We now need to proceed east up the road and into the village as far as the King’s Arms pub at the T-junction. As we do so, we enter the site of the fort of Bowness (MAIA).

Bowness (MAIA)

Bowness altar

Small eroded sandstone altar in Bowness

The fort of Maia lies beneath the village of Bowness. The name means something like ‘bigger’ (a goddess of that name is known) and, at 2.3ha, it was second only in size to Stanwix. The significance of its location, apart from the conveniently raised ground of the drumlinoid, is that it is (or was) the lowest fording point of the Solway Firth. The remains of the fort were evident when Camden visited in 1599 (‘tracts of streetes, ruinous walles, and an haven now stopped up with mud’), but there is now nothing to be seen of its fabric. A noticeboard on the side of the King’s Arms has a plan, together with some useful information. Having read that, if we then continue east down the main street, approximately 80m from the corner of the pub is a low byre on the right with a blocked doorway. Examine the lintel with the eye of faith and you may recognise that it is a small Roman altar of red sandstone (the principal Roman building material around here). Its inscription was still legible in the 19th century, but did not mention the garrison of the site, which was probably an 800-strong infantry unit (a cohors peditata milliaria).

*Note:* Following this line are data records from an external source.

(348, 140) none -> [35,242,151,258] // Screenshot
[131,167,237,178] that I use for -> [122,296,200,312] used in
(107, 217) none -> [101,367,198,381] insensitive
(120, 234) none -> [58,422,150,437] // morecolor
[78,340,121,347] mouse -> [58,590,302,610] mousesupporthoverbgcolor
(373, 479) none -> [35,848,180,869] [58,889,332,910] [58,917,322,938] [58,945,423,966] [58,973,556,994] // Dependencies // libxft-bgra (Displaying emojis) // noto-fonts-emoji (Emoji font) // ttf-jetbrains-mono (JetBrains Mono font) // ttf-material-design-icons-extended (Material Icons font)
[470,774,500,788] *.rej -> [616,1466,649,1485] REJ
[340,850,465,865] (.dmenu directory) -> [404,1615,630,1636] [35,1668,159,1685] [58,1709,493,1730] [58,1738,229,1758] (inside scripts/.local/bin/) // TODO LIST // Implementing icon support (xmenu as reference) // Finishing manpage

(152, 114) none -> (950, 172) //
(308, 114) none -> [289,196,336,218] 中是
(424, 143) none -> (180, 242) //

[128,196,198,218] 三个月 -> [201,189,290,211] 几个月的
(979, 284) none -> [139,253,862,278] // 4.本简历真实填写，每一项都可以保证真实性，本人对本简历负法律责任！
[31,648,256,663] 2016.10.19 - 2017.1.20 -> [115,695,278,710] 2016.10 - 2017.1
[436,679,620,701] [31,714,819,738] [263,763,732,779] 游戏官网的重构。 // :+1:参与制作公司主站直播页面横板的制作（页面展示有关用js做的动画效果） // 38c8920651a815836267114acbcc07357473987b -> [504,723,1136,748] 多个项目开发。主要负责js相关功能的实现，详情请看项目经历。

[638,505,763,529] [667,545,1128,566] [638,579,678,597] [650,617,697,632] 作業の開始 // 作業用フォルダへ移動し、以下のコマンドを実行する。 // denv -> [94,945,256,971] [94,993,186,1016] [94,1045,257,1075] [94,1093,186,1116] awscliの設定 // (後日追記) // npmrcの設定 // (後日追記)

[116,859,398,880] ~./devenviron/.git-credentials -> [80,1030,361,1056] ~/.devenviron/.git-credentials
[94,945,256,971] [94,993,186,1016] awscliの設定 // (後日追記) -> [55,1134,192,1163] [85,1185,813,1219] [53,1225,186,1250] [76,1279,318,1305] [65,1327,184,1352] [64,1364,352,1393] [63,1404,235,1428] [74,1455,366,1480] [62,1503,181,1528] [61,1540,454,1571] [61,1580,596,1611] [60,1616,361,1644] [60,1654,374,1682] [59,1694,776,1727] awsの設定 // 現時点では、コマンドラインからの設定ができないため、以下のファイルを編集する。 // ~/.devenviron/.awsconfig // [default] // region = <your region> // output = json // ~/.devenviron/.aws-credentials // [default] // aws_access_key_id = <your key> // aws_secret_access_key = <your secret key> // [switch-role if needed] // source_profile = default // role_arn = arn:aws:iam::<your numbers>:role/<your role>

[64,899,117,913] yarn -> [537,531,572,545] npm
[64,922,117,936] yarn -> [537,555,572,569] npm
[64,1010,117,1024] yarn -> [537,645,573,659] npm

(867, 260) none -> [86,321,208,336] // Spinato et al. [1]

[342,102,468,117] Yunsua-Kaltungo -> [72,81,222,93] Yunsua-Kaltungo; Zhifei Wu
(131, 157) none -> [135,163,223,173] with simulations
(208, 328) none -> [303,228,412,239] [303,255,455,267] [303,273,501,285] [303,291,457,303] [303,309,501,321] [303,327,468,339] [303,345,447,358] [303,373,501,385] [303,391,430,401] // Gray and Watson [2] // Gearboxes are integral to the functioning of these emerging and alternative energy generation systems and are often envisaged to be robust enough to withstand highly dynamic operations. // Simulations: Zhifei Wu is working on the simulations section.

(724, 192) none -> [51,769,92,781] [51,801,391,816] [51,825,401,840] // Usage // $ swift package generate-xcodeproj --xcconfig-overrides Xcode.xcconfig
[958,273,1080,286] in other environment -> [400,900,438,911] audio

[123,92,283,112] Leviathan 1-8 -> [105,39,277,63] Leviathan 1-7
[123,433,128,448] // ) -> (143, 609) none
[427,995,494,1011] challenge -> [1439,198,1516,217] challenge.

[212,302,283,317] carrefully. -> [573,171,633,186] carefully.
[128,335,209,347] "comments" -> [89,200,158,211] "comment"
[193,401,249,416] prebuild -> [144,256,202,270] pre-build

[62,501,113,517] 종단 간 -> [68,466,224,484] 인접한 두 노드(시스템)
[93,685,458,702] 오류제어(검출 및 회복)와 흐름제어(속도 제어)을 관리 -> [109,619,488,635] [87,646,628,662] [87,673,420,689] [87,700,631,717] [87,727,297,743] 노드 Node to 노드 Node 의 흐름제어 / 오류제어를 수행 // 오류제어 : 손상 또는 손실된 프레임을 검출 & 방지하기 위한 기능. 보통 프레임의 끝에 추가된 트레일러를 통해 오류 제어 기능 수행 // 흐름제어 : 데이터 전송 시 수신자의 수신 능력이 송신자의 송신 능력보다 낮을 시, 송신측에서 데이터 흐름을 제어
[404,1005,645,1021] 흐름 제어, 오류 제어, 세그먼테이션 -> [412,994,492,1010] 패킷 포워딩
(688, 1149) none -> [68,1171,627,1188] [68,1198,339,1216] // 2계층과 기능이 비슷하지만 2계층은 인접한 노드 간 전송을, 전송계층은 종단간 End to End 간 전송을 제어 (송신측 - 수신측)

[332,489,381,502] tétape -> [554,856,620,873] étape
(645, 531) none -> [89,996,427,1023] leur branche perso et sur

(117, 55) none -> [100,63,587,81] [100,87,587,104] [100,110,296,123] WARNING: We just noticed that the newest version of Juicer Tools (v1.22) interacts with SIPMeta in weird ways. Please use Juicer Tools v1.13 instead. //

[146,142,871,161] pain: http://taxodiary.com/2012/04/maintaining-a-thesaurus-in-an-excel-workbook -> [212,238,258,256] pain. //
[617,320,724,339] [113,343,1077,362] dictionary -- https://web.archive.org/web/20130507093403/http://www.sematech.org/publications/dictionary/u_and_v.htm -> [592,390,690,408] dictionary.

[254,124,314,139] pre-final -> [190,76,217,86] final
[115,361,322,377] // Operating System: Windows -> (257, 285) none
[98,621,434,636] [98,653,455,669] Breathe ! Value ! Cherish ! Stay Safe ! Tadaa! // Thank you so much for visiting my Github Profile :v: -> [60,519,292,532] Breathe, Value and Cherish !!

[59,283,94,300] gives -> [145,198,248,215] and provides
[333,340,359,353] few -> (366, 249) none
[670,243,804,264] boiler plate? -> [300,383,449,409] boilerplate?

Milecastle 80 has not been found. Not a good start, you might think, but it is assumed it was demolished to make way for the fort, so it will only ever have been made of turf and timber and not rebuilt in stone. Why this should have happened will become apparent when we come to mull over the so-called Forts Decision. For the time being, it will suffice to note that milecastles normally occurred every Roman mile (1,000 paces or 5,000 Roman feet, or approximately 1,479m or 1,617yds: ‘approximately’ because Roman miles – generally measured by pacing – tended to vary slightly) but that a combination of the difficulty of exact measurement in the past, and the need for pragmatism for signalling and observation purposes, means there was evidently some ‘wriggle room’ in their placing.

Unless you are desperate to get a Trail ‘passport’ stamped at the incongruous little shed that lurks off the main street, you may now exit the village, passing close to the position of the east gate of the fort, and begin your unorthodox exploration of Hadrian’s Wall.

Walking Per Lineam Valli

I’m sure lots of people have blogged walking along Hadrian’s Wall, but it occurred to me that nobody seems to have done this from an archaeological point of view. At least, probably not for the whole Wall; and almost certainly not from west to east. In reality, this is an aggregate of several journeys since, like a good film, you can never take it all in at once.

Bowness from the air
Bowness from the air, looking NE

So, where to start? Let’s head for the pretty little Cumbrian village of Bowness-on-Solway. You will probably need to do this by bus (a 93 from Carlisle bus station), although William Hutton was quite content to walk there from Birmingham. If walking the Wall in pairs, it is possible to try the Two Car Trick (definitely not to be confused with the famed Shakespearian Bed Trick). This involves driving two cars to the anticipated terminal point of the day’s walking, leaving one there, driving back to the start, leaving the other there, then starting to walk. At the end of the day, get in the car you (hopefully) rediscover at your destination, go back to the first, then retire for a night’s rest. Not very green, and problematical in the Central Sector, where parking is (deliberately) scarce, but one way round the gaping inadequacies of the British public transport system.